組織(ウエ)なんざアテにならん。だがな、俺はこの街のガキを守るためなら、規則だって破るぞ」


 その言葉に、俺たちは救われた気がした。

 この人がいれば大丈夫だ。

 最強の刑事で、ちょっと乱暴だけど優しいおじさん。


「ごちそうさまでした!」

 美咲がようやく元気を取り戻して言った。

 俺たちは店を出た。

 夕焼けが街を赤く染めている。


 帰り道。

 一ノ瀬さんがボソッと言った。


「……怖かったけど、ちょっと楽しかった、かも」

「え?」

「三人で協力して、阿久津さんに助けてもらって……なんか、チームみたいで」


 一ノ瀬さんが初めて見せた、年相応の照れ笑い。

 美咲が「わかる!」と玲奈さんの腕に抱きつく。


「じゃあさ、今度の夏祭りも三人で行こうよ! 阿久津さんも誘ってさ!」

「ええっ? 阿久津さんは仕事中よ」

「いいじゃん! ね、湊も行くでしょ?」


 美咲のキラキラした瞳と、一ノ瀬さんの期待に満ちた視線。

 俺は頭をかいた。


「……わかったよ。荷物持ちくらいはしてやる」


 二人が歓声を上げる。

 

 このアスファルトに揺れる陽炎のように、実体のない、けれど確かな温かさを持った時間。
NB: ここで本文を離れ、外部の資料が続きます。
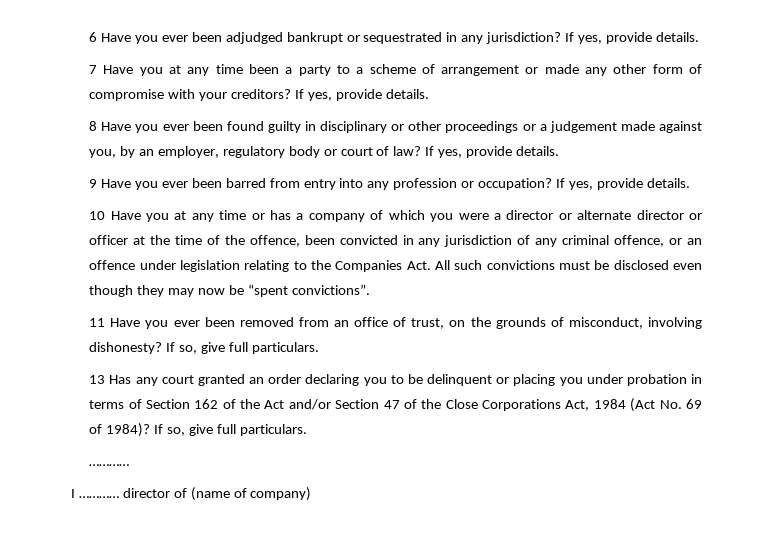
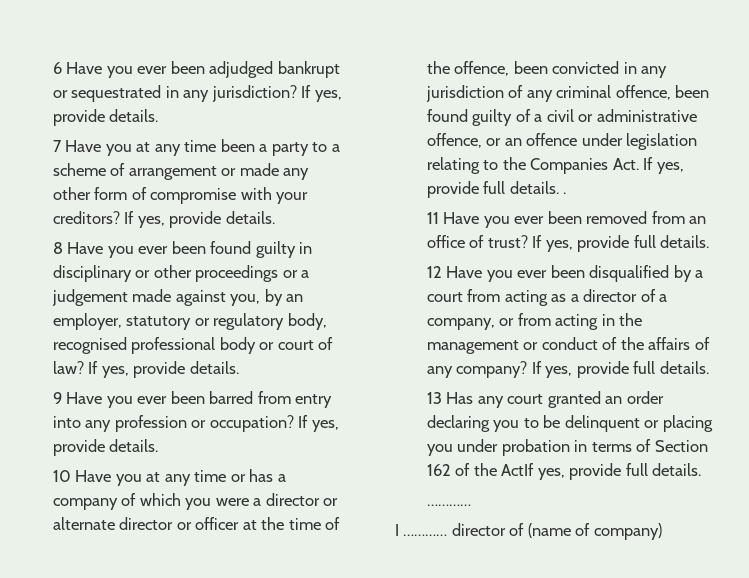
- 8 Have you ever been found guilty in disciplinary or other proceedings or a judgement made against you, by an employer, regulatory body or court of law?
+ 8 Have you ever been found guilty in disciplinary or other proceedings or a judgement made against you, by an employer, statutory or regulatory body, recognised professional body or court of law?
- 10 Have you at any time or has a company of which you were a director or alternate director or officer at the time of the offence, been convicted in any jurisdiction of any criminal offence, or an offence under legislation relating to the Companies Act. All such convictions must be disclosed even though they may now be “spent convictions”.
+ 10 Have you at any time or has a company of which you were a director or alternate director or officer at the time of the offence, been convicted in any jurisdiction of any criminal offence, been found guilty of a civil or administrative offence, or an offence under legislation relating to the Companies Act. If yes, provide full details. .
- 11 Have you ever been removed from an office of trust, on the grounds of misconduct, involving dishonesty? If so, give full particulars.
+ 11 Have you ever been removed from an office of trust? If yes, provide full details.
+ 12 Have you ever been disqualified by a court from acting as a director of a company, or from acting in the management or conduct of the affairs of any company? If yes, provide full details.
- 13 Has any court granted an order declaring you to be delinquent or placing you under probation in terms of Section 162 of the Act and/or Section 47 of the Close Corporations Act, 1984 (Act No. 69 of 1984)? If so, give full particulars.
+ 13 Has any court granted an order declaring you to be delinquent or placing you under probation in terms of Section 162 of the ActIf yes, provide full details.

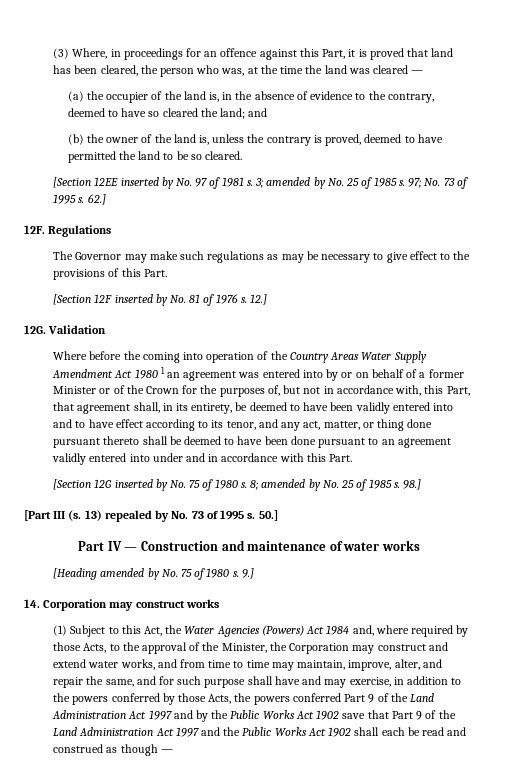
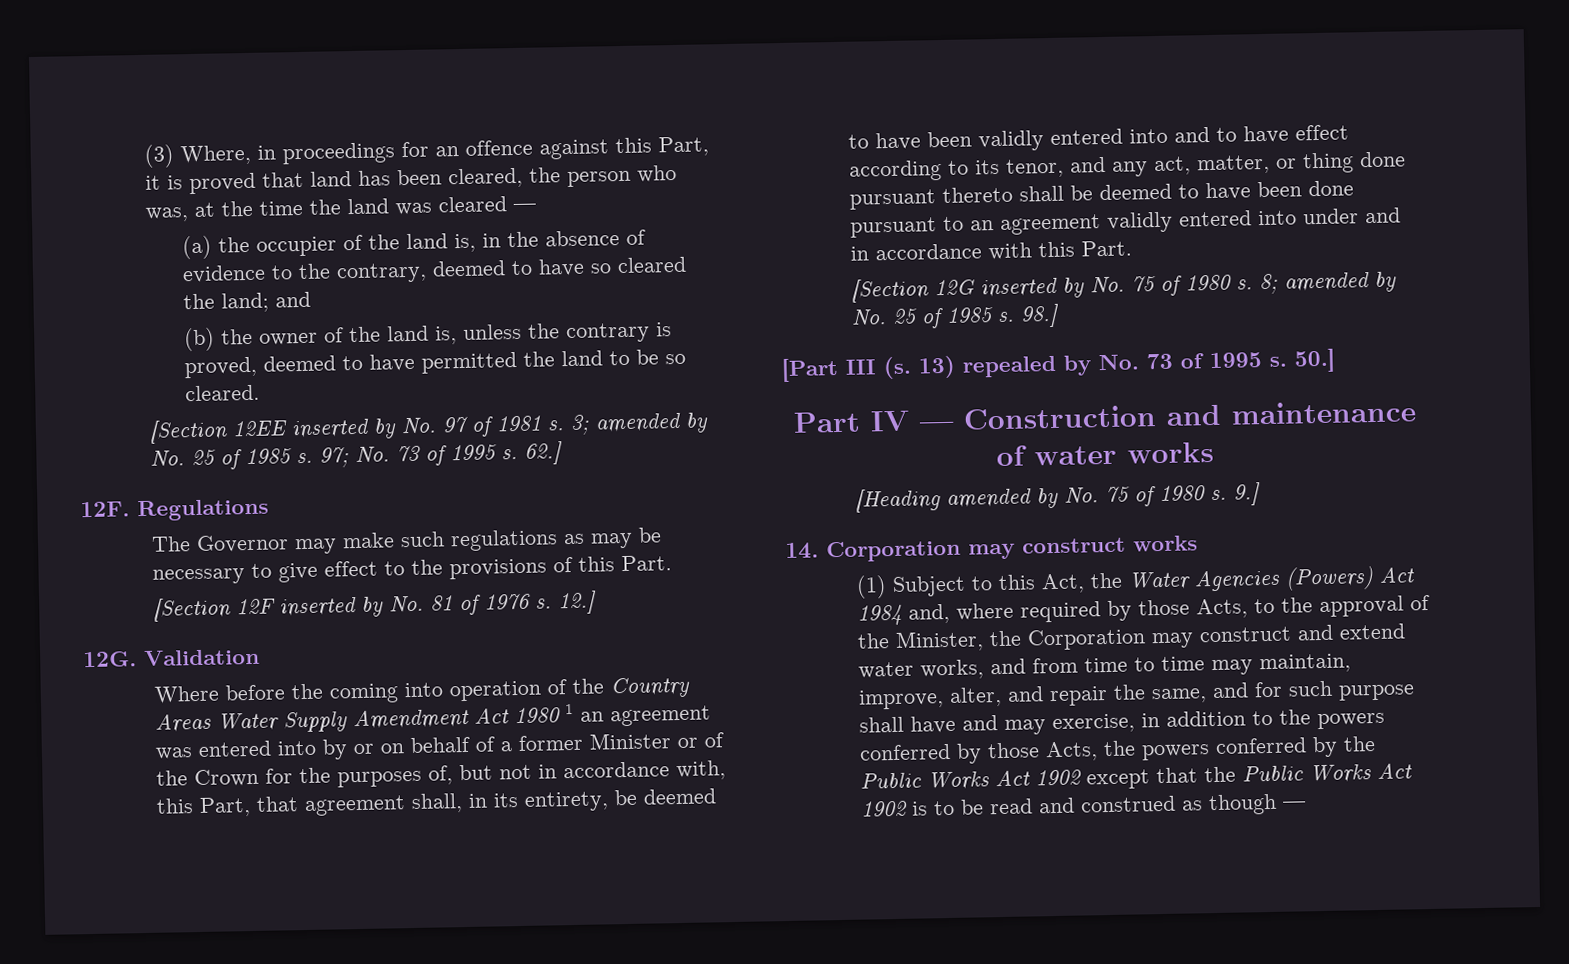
- (1) Subject to this Act, the Water Agencies (Powers) Act 1984 and, where required by those Acts, to the approval of the Minister, the Corporation may construct and extend water works, and from time to time may maintain, improve, alter, and repair the same, and for such purpose shall have and may exercise, in addition to the powers conferred by those Acts, the powers conferred Part 9 of the Land Administration Act 1997 and by the Public Works Act 1902 save that Part 9 of the Land Administration Act 1997 and the Public Works Act 1902 shall each be read and construed as though —
+ (1) Subject to this Act, the Water Agencies (Powers) Act 1984 and, where required by those Acts, to the approval of the Minister, the Corporation may construct and extend water works, and from time to time may maintain, improve, alter, and repair the same, and for such purpose shall have and may exercise, in addition to the powers conferred by those Acts, the powers conferred by the Public Works Act 1902 except that the Public Works Act 1902 is to be read and construed as though —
 俺たちは、この時が「青春の頂点」だと気づいていなかった。

 そして、その陽炎が消えた後に残るのが、冷たい現実だけだということも。


 去り際、阿久津が俺にだけ耳打ちした言葉を、俺はまだ理解できていなかった。

 『……もしもの時は、お前が二人を守れ』

 その背中が、夕闇の中で微かに震えていたことに、俺たちはまだ気づけなかった。